▸ **WORK INSTRUCTION**
Out of the lines below, please list those that hold the string "span".

Web document revisions
______________________________
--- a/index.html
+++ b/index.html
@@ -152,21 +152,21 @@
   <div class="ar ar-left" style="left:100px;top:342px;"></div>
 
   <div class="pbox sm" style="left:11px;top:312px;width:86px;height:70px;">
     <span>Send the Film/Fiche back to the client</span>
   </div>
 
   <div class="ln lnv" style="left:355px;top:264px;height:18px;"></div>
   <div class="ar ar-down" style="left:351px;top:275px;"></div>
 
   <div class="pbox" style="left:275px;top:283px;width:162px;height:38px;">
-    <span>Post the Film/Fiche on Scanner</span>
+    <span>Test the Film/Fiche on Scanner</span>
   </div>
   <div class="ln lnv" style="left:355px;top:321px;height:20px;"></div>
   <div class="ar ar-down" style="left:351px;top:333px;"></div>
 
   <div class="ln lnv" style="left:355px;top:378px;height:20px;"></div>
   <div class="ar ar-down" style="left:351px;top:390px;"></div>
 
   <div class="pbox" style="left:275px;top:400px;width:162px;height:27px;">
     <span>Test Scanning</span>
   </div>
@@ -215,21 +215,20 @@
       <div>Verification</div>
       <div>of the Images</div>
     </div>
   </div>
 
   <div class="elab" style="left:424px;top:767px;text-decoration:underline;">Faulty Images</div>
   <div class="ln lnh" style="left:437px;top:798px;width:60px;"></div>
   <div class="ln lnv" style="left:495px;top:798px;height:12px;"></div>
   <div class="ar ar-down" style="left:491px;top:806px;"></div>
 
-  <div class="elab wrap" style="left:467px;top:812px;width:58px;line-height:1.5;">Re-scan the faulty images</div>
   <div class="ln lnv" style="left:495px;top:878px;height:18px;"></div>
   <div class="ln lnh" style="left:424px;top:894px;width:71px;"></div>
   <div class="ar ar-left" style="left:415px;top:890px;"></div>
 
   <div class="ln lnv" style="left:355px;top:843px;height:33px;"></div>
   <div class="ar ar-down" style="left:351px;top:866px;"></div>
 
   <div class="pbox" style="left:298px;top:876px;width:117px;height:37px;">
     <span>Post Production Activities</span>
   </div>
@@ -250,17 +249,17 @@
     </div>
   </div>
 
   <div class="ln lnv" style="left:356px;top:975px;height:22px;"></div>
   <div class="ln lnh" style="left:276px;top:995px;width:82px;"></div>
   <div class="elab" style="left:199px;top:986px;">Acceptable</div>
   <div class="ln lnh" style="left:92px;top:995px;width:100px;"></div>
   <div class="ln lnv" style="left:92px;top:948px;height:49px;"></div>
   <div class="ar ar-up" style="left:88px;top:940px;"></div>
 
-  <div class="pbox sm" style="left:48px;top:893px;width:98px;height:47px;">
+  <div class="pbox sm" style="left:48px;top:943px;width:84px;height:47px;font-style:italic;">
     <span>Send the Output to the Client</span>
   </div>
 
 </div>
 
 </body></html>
______________________________
▸ **REPLY**
     <span>Send the Film/Fiche back to the client</span>
-    <span>Post the Film/Fiche on Scanner</span>
+    <span>Test the Film/Fiche on Scanner</span>
     <span>Test Scanning</span>
     <span>Post Production Activities</span>
     <span>Send the Output to the Client</span>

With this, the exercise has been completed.